0
Yorum
0
Beğeni
0,0
Puan
28
Okunma
Bir yağmur ki, teninde ince bir sır erir,
Damla damla süzülür semâdan nâmeler.
Şehir yıkanırken ıslak bir buğuyla,
Göğün toprağa fısıldadığı bir gizemdir Nihâl.
Her damla, bir âh olup düşer cismine,
Teninde arınır göklerin kederi.
Bu yağmur, iki âlem arasında akar,
Bir ruh ki, bedende, özlemle çırpınır.
Yalnızlığın sesidir bu yağmurun şarkısı,
Melâl ile yoğrulmuş, romantizmle sarmalı.

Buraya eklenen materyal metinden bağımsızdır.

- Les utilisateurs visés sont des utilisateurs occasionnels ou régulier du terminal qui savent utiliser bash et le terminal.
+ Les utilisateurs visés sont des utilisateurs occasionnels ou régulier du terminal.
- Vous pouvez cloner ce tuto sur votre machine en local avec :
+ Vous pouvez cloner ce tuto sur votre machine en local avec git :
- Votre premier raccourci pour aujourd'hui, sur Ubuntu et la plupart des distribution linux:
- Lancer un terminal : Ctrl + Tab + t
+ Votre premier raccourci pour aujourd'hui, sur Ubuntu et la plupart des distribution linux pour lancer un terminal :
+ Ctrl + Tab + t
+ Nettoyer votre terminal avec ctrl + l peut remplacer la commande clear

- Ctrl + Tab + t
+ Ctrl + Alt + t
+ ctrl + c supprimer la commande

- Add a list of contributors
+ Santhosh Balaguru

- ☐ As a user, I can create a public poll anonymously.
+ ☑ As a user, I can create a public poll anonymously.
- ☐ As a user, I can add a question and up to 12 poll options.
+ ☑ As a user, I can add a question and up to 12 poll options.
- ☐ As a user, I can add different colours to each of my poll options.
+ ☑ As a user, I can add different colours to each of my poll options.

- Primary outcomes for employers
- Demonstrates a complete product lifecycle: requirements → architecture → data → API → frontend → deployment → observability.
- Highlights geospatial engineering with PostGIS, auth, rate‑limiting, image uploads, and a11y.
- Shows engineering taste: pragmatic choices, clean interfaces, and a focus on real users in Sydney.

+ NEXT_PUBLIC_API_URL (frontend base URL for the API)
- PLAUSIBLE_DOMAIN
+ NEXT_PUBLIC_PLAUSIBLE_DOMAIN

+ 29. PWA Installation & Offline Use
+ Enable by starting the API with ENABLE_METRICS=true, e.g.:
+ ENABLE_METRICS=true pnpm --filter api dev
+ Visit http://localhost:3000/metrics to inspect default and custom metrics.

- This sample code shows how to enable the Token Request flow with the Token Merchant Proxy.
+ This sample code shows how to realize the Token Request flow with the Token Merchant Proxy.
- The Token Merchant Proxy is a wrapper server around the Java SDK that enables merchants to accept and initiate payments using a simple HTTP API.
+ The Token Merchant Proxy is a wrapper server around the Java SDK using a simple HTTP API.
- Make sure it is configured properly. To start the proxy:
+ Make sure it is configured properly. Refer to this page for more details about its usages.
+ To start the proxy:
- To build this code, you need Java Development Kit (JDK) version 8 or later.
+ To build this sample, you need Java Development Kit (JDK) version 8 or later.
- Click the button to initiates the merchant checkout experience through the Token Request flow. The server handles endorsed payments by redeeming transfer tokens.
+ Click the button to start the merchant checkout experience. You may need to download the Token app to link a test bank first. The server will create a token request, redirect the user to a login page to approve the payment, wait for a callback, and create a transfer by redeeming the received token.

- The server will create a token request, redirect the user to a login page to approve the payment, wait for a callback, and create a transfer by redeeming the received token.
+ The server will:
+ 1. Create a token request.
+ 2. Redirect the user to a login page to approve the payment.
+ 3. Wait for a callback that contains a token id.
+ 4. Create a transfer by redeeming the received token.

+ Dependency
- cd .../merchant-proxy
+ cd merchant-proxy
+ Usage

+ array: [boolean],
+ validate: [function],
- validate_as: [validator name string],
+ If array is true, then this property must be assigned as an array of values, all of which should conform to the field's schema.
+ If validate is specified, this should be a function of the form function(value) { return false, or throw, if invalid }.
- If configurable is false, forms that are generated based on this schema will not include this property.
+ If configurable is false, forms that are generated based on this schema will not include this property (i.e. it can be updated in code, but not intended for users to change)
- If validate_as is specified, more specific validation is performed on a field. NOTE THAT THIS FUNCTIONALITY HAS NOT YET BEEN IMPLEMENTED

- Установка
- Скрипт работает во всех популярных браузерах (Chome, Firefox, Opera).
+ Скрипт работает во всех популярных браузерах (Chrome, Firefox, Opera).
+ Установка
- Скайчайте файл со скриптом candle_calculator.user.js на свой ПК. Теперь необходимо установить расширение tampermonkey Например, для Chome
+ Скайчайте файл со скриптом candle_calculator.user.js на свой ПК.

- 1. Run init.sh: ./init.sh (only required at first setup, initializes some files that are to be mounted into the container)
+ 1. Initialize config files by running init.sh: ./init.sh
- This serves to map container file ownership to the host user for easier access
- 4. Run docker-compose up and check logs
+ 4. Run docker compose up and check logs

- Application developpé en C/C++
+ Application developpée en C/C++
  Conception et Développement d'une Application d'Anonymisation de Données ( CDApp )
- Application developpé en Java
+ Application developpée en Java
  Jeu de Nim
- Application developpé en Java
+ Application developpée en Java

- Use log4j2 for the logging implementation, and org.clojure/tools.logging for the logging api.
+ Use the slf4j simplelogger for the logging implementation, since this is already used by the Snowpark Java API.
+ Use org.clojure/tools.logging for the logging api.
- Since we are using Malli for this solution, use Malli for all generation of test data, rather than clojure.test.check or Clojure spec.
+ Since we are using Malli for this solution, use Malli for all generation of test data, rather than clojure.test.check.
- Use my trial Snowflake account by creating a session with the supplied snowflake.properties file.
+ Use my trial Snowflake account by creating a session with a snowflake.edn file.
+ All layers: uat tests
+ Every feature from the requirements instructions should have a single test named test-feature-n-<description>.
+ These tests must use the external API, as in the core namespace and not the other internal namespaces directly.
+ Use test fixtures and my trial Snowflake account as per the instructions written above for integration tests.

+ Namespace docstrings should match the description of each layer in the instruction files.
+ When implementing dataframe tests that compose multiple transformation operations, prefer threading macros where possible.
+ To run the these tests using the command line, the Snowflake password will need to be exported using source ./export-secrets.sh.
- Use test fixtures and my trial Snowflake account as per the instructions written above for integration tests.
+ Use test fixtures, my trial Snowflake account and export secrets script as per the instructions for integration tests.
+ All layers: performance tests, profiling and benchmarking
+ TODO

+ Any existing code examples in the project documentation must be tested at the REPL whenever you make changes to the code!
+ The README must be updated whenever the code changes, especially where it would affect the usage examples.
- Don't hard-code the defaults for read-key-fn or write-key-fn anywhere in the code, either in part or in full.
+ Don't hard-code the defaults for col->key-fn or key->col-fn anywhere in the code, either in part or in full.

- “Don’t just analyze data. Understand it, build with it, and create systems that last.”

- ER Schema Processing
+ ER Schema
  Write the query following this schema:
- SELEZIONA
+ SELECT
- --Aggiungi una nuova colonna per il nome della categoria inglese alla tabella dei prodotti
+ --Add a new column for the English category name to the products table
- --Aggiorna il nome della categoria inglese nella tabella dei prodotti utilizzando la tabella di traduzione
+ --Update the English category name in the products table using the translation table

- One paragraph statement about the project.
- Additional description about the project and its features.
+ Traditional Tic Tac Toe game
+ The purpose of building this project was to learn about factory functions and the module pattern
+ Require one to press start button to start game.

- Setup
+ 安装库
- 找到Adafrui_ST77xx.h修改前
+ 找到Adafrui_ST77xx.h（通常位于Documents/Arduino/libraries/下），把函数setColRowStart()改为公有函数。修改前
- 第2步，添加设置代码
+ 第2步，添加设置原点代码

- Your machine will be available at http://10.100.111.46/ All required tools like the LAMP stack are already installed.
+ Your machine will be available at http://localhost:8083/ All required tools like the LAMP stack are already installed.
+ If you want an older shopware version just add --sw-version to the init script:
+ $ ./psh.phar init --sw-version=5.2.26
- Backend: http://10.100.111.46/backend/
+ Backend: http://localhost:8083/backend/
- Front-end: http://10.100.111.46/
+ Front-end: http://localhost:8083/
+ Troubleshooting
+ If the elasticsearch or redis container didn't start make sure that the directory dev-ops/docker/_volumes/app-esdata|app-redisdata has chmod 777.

Her sızı, bir aşk duasıdır Nihâl’e,
Gizemli bir mabette, sonsuz bir arınma.
Mistik bir dokunuşla yıkanır her yer,
Tasavvufun sırrı, modern bir rüyada.
Sen, Nihâl, bu yağmurun özüsün,
Âlemlerin sessiz sohbetinde bir cevap.
Zarif bir tutku bu, erotizm değil,
İlâhî bir aşkın yeryüzündeki izi.
Ten ile ruhun buluştuğu yerde,
Akan bir nehirsin, hem sâkin, hem coşkulu.
Yağmur diner, kalır ıslak bir iz,
Nihâl’in teninde, semâvî bir nakış.
Bu aşk, bir metafizik yolculuk,
Ölümsüzlüğe açılan gizemli bir kapı.